Again, quite a few YouTubers have shared exactly how much they make off their channels. As income is primarily generated through Google AdSense, similar factors influence exactly how much you can make. But, as a generalization, you could expect a standard video of 3-5 minutes that receives 3,000,000 views to make between $6,000 and $15,000 through ad revenues.
Of course, there are also outliers, and for some video Google’s AdSense algorithm might return as little as £1,500 or as much as $40,000. There are a lot of factors at play, and limited transparency regarding exactly how Google determines revenues.
Again, you can create your channel from scratch, or you can buy channel. However, depending on the type of content that the channel produces, this can be tricky. Creating new content that carries on the channel’s tone, especially if the channel is closely linked to an individual, can be tricky.
If you do decide to start your own channel, you need at least 1,000 subscribers and at least 4,000 hours of viewing before you can monetize your channel with Google AdSense. And, as they say, the first 1,000 followers are the hardest!
3. Affiliate Marketing
Google AdSense is not the only way to monetize a digital property, whether it be a website, a YouTube channel, or any other social media. Affiliate marketing is also a potentially lucrative source of income.
This is when you have an arrangement with a seller, it could be a big seller such as Amazon or Expedia, or it could be a small seller whose niche aligns with yours. You promote their products, and you receive a percentage of any sales made as a result, as determined by click through.
This doesn’t just count if someone clicks through and makes a purchase immediately. Usually if they click through from your site, and then make a purchase within a certain window, maybe around four weeks, you will get revenues from that purchase.
How much you can earn depends very much on the individual circumstances. For example, if you have a relationship with a small independent business, you can probably expect to make a 10 percent commission on all sales that you facilitate.

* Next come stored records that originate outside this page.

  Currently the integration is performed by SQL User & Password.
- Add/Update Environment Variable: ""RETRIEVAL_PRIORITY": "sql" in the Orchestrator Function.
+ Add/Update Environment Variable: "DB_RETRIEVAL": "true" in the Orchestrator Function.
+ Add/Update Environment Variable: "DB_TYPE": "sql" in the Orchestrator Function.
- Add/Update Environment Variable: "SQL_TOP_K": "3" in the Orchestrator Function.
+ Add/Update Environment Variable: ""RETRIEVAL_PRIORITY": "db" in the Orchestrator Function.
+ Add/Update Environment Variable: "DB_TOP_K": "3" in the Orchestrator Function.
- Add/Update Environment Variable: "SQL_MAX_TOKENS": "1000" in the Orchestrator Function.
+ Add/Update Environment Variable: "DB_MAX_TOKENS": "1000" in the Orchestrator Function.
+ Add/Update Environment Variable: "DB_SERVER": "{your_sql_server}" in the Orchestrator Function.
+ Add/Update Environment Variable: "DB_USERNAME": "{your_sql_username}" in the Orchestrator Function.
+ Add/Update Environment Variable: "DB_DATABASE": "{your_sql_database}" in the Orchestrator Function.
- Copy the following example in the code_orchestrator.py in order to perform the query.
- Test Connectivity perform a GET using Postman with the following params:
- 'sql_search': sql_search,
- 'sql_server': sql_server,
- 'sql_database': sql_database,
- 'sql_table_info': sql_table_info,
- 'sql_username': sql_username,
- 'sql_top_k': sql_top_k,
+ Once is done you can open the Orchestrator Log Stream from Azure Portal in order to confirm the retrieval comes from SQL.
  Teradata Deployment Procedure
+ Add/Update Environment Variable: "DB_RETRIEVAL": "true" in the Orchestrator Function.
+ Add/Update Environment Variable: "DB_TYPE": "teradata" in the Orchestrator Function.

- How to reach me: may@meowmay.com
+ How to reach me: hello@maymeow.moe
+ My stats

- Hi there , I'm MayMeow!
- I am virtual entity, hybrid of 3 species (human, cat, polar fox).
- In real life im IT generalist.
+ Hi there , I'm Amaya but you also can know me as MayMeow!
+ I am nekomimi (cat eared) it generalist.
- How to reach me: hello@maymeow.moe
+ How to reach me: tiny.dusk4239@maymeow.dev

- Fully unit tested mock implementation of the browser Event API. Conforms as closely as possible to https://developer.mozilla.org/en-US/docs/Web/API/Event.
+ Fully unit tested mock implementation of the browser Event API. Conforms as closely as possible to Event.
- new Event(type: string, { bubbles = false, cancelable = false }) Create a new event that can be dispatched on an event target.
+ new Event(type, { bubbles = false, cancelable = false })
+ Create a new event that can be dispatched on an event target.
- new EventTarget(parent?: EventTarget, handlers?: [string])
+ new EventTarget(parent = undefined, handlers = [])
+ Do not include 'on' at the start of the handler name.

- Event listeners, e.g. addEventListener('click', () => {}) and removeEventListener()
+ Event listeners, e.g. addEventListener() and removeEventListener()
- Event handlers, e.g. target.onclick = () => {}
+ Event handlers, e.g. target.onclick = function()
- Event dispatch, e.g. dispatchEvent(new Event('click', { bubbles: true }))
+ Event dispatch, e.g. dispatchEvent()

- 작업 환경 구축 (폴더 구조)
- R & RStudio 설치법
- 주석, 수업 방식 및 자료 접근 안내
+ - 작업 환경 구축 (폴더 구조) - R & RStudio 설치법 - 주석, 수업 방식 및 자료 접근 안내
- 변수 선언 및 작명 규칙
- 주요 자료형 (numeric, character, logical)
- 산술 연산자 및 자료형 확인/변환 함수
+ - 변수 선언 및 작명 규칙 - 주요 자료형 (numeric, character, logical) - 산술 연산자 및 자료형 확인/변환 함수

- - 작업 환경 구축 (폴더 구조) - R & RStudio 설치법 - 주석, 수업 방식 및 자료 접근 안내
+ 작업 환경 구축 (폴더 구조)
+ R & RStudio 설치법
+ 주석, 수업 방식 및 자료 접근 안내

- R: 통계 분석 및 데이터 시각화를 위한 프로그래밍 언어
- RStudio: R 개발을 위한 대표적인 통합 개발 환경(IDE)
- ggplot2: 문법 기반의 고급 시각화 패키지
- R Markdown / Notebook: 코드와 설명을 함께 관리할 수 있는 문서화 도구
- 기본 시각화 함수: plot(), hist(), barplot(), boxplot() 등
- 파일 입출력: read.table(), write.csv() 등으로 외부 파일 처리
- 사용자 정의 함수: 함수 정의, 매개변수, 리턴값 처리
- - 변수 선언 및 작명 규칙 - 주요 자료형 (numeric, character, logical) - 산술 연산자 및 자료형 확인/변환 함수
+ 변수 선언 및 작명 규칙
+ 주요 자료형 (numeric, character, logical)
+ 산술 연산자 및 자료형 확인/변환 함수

If they are selling pieces that cost $100, then you could be making $10 per sale.
Other affiliations can be significantly more lucrative. For example, companies that sell hosting plans, such as GoDaddy, can offer upwards of $100 for every commission, even though they only sell the plan itself for $15. This is because the value of the customer is significantly greater over the lifetime of their relationship, and those referrals are very valuable to them.
But the secret to success is partnering with quality brands that are a good match for your content and making genuine recommendations that your users are likely to find valuable.
Many digital nomads will invest in websites that also focus on the travel niche because there are a lot of affiliate programs out there, from big companies such as Booking.com, TripAdvisor, and SkyScanner.
Who doesn’t want to develop a passive income stream that can give you a bit of financial security, while hopefully also freeing up some of your time? This is why side hustles are popular whether you are a digital nomad or not.
The thing is, if you are a digital nomad, you need a side hustle that works with your digital nomad lifestyle. Ideally this means activities that just require a computer, an internet connection, and relatively modest investments of time and money.
The best options for digital nomads basically involve creating digital assets that generate income through advertising. This could be a website, a YouTube channel, a social media account, a mobile app, and more.
The idea is that if you create content that a lot of people want to see, advertisers will want to put their content on your digital property, and will pay you for the privilege.
So, this is one relatively accessible way to diversify your income, and hopefully develop a passive income, as a digital nomad.